----- Extracted records -----

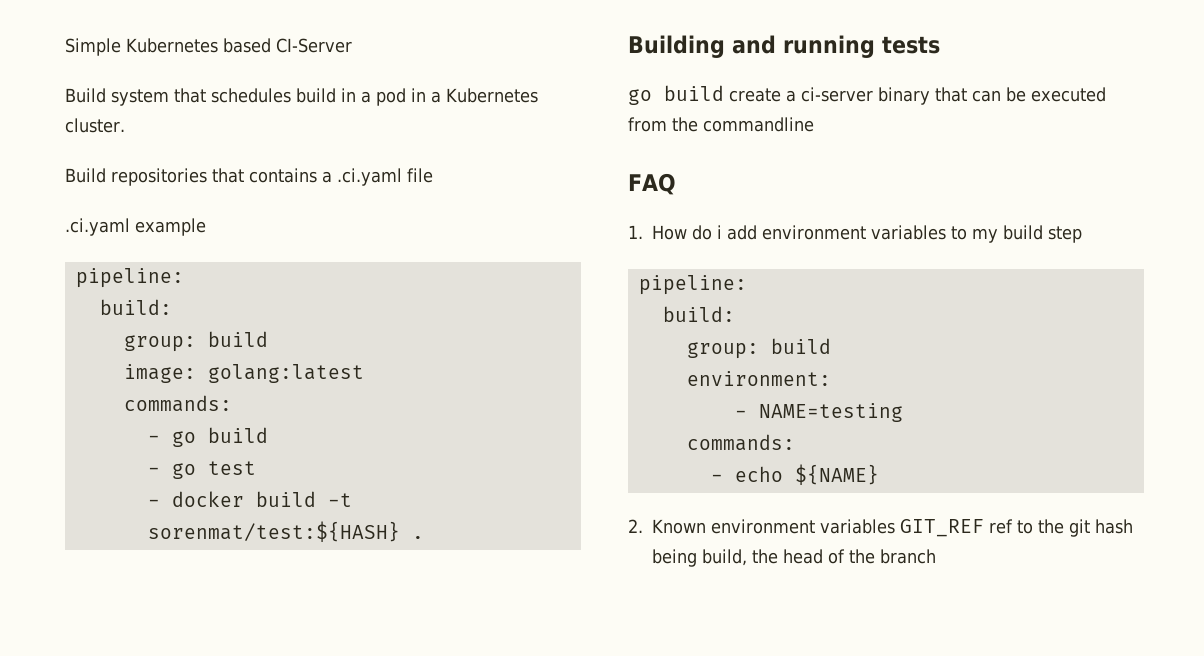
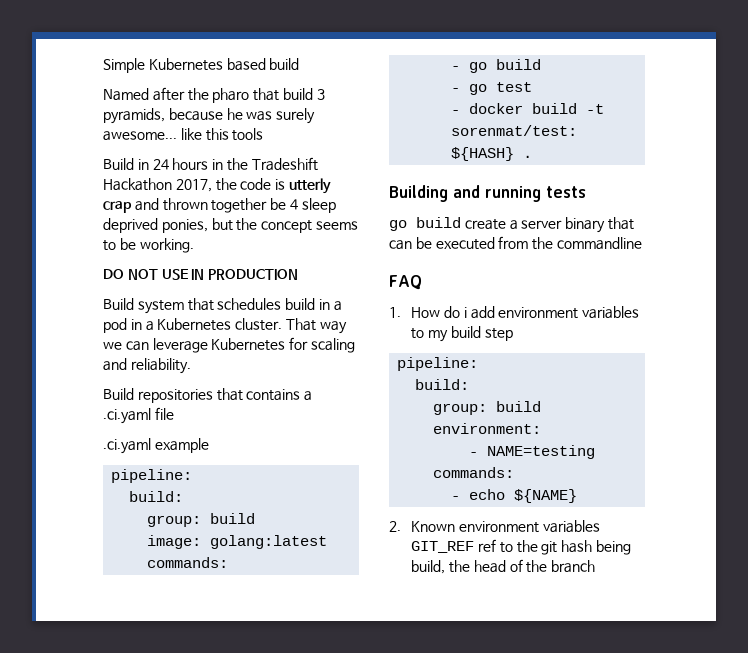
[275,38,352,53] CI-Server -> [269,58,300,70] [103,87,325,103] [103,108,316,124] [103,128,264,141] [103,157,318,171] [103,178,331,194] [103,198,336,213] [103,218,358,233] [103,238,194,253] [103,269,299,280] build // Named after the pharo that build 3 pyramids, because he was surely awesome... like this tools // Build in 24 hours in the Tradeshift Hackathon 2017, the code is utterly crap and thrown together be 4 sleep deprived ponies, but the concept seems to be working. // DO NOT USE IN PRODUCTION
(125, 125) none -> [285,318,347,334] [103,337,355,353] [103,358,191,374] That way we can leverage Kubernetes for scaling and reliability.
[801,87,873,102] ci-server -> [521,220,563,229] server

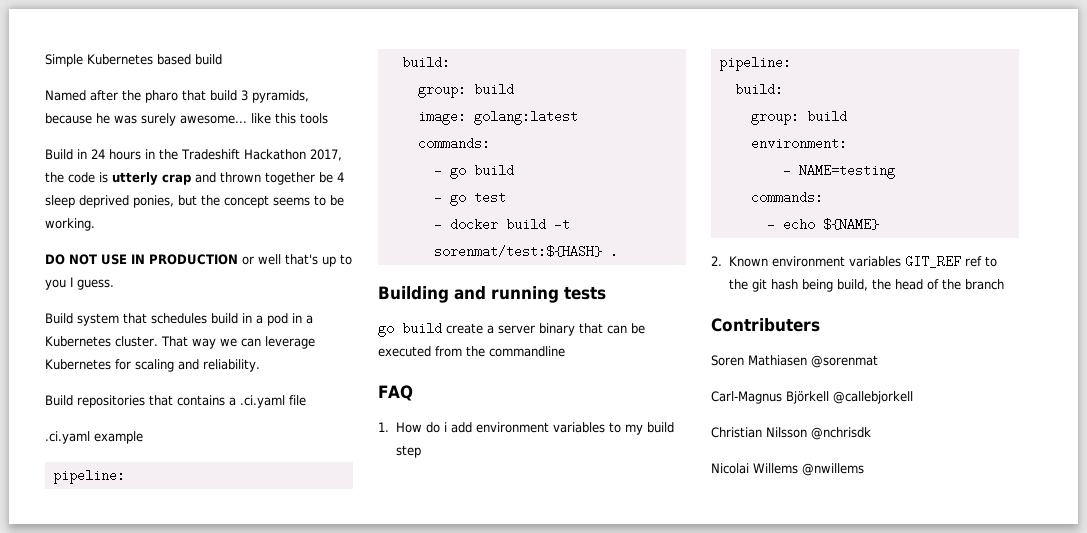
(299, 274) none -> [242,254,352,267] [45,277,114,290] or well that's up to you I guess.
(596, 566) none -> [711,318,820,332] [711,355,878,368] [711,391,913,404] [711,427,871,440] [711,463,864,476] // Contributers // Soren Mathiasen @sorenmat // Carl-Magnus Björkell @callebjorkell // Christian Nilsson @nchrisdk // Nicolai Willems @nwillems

-----
----- Extracted records -----

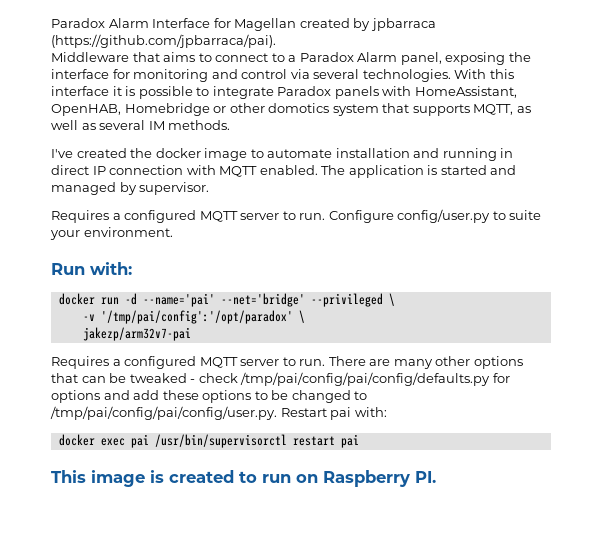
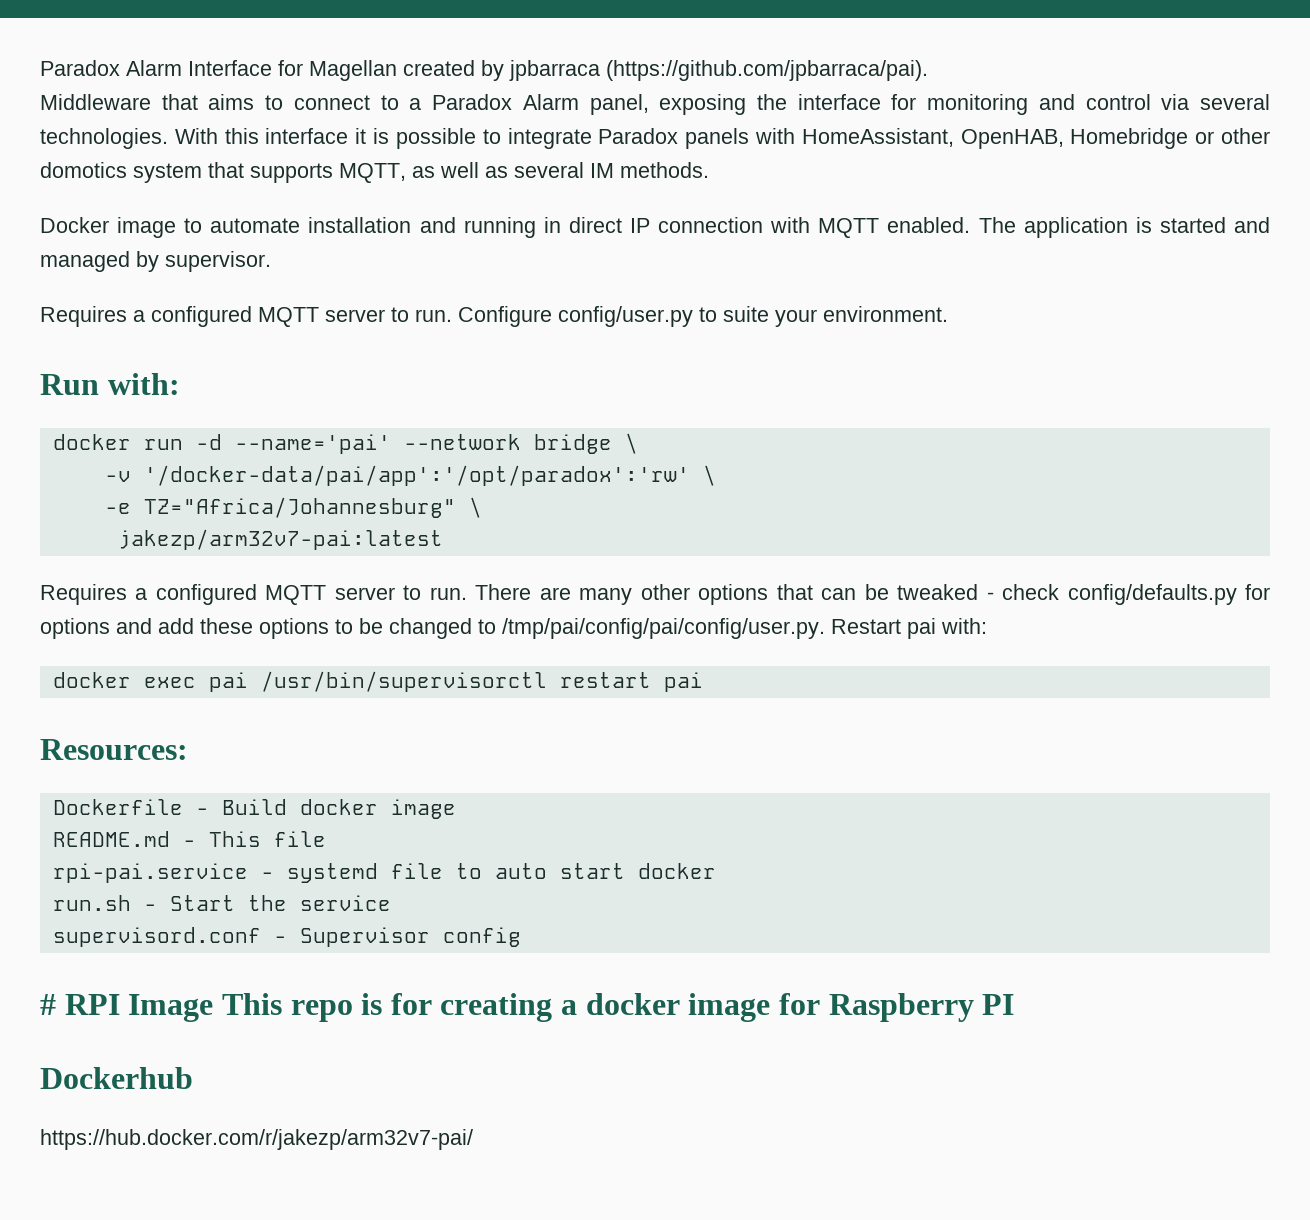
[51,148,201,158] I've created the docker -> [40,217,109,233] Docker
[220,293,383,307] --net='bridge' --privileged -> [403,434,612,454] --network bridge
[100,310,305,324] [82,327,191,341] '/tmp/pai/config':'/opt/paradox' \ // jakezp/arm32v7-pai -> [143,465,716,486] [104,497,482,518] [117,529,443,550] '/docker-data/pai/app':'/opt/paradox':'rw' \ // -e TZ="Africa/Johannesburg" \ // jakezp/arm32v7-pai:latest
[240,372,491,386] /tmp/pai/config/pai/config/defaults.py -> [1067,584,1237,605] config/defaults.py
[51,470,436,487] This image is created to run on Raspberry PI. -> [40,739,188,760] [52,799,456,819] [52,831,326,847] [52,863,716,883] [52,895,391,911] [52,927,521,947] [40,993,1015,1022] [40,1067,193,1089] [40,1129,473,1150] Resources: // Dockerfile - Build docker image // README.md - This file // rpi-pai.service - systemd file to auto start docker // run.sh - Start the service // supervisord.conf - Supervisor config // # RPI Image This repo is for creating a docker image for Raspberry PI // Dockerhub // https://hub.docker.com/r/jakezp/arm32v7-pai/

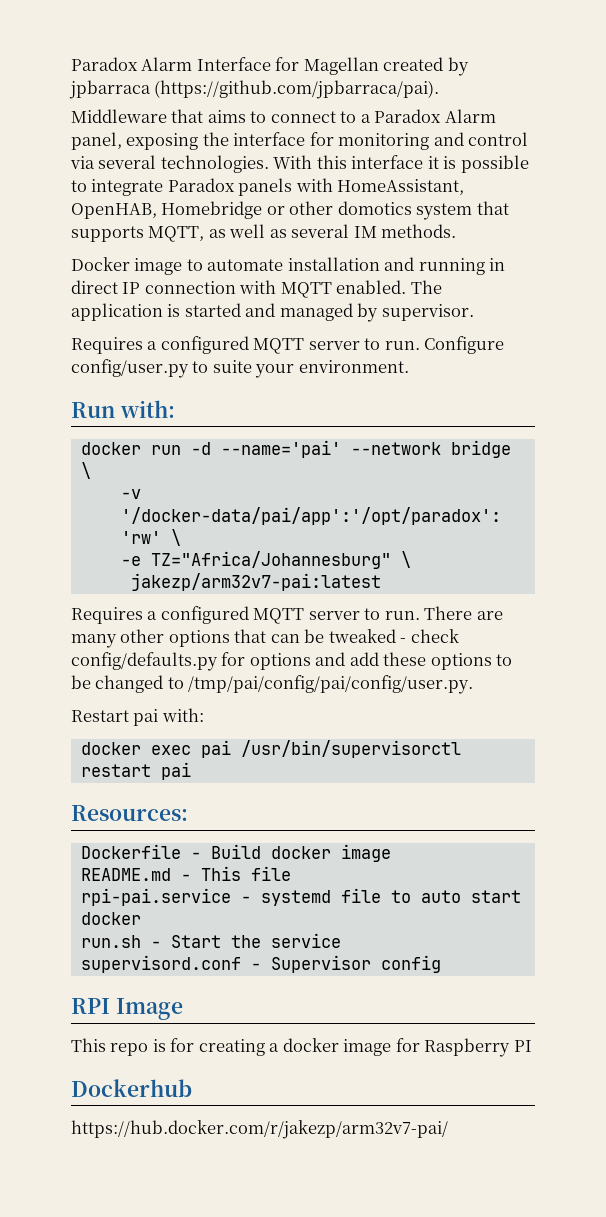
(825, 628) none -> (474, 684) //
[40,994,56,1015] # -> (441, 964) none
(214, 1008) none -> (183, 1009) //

-----

Problem requirements:
Return only the lines between the one holding "(299, 274) none" and the one holding "(596, 566) none", inclusive, exactly as they appear above.

Result for this task:
(299, 274) none -> [242,254,352,267] [45,277,114,290] or well that's up to you I guess.
(596, 566) none -> [711,318,820,332] [711,355,878,368] [711,391,913,404] [711,427,871,440] [711,463,864,476] // Contributers // Soren Mathiasen @sorenmat // Carl-Magnus Björkell @callebjorkell // Christian Nilsson @nchrisdk // Nicolai Willems @nwillems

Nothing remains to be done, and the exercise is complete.